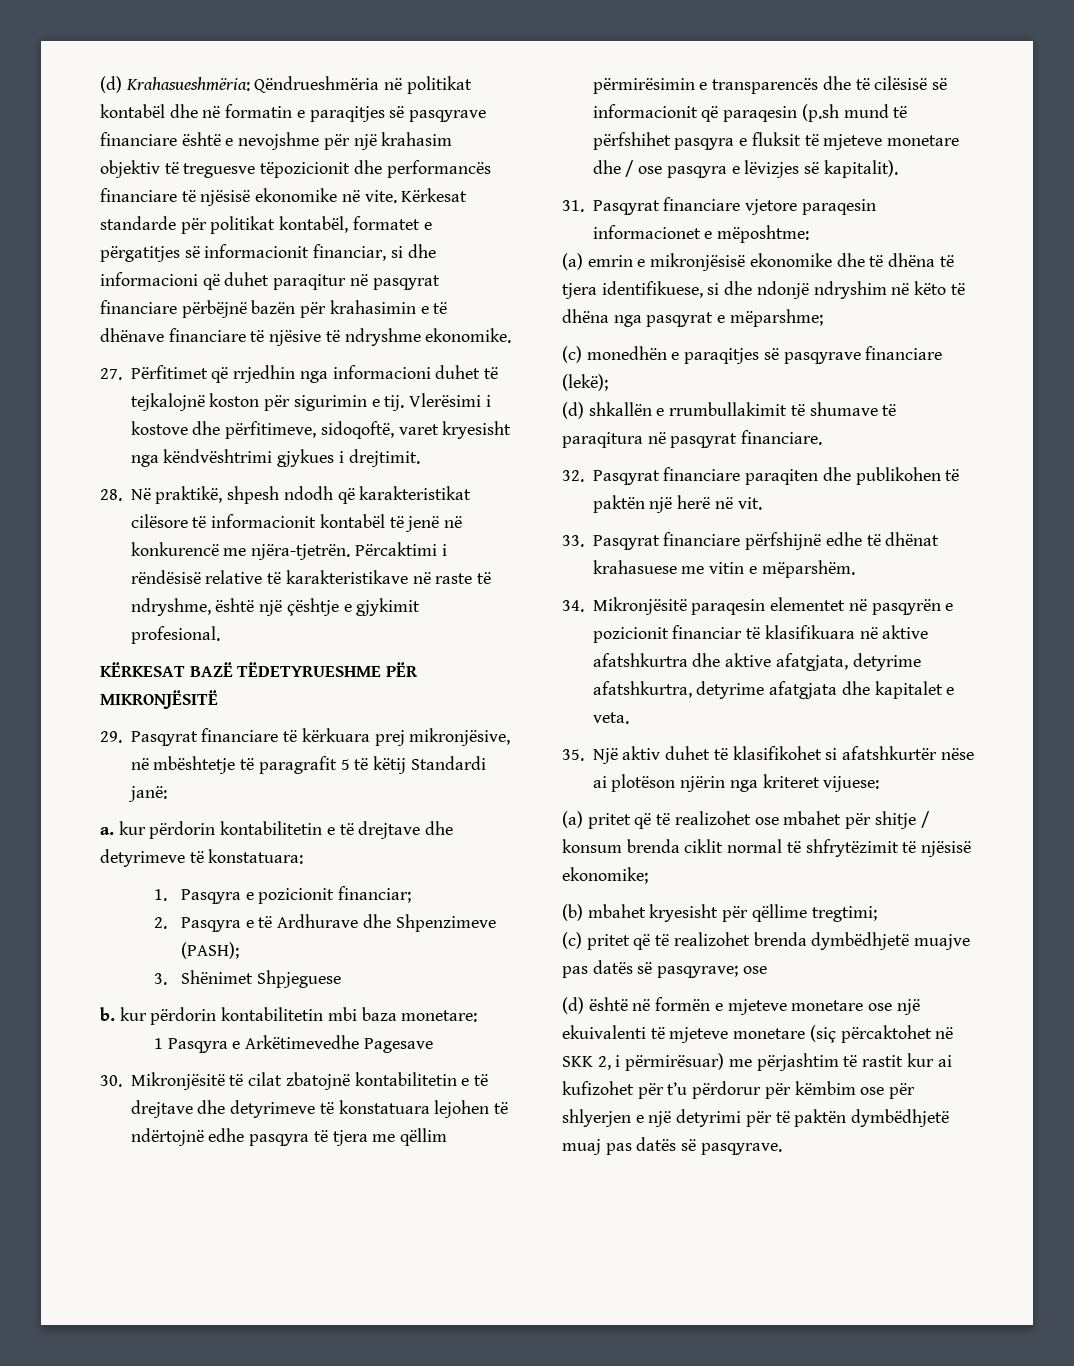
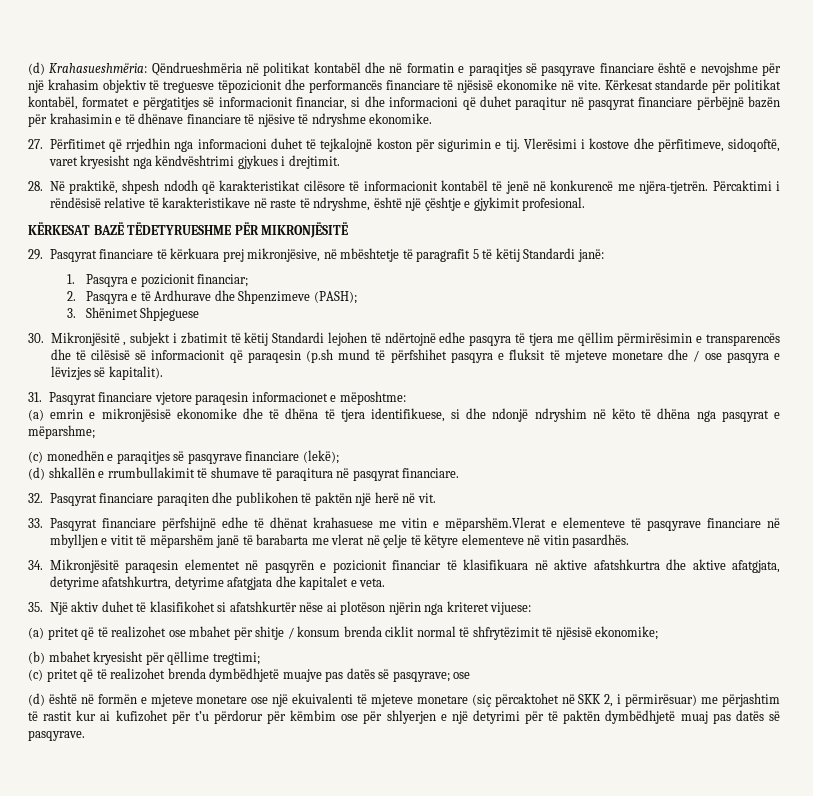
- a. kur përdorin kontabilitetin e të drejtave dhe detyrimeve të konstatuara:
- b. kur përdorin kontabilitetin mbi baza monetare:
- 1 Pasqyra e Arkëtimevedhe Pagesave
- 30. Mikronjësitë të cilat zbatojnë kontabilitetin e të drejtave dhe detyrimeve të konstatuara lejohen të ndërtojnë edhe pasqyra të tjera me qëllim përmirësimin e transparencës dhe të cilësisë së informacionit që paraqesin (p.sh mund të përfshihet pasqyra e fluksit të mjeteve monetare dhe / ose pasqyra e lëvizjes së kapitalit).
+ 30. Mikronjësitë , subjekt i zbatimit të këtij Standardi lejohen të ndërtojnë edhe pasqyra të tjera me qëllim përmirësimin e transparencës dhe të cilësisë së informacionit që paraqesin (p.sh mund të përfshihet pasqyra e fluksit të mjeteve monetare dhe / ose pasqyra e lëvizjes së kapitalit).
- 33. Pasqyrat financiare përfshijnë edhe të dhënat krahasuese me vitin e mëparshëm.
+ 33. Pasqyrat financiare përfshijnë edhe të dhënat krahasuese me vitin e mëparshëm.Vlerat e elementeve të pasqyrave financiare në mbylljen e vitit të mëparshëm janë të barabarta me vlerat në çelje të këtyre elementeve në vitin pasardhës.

**********

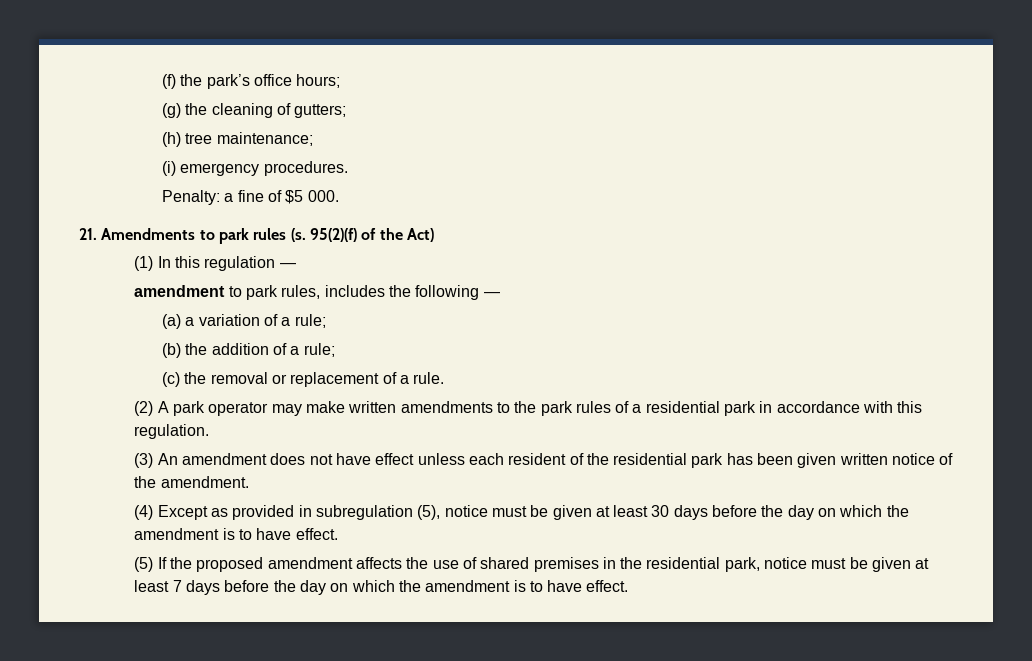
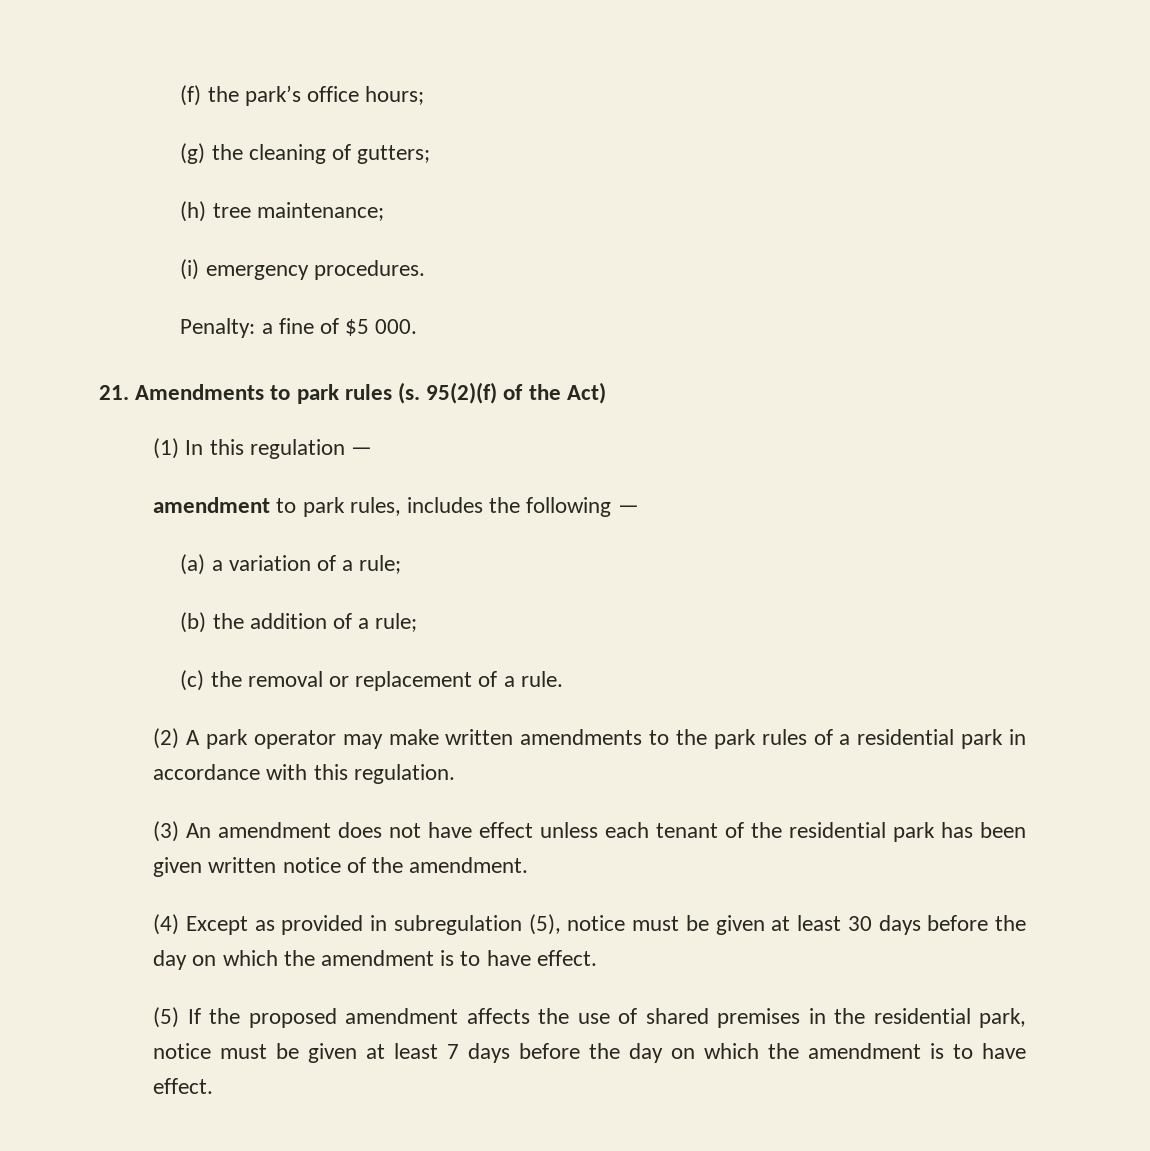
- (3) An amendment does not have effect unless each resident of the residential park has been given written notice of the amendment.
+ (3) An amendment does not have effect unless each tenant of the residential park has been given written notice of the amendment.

**********

→ **Exercise objective**: Where the word "drejtave" appears in a line of the listing, that line is counted once; give the total alone.

→ **Result of the exercise**: 2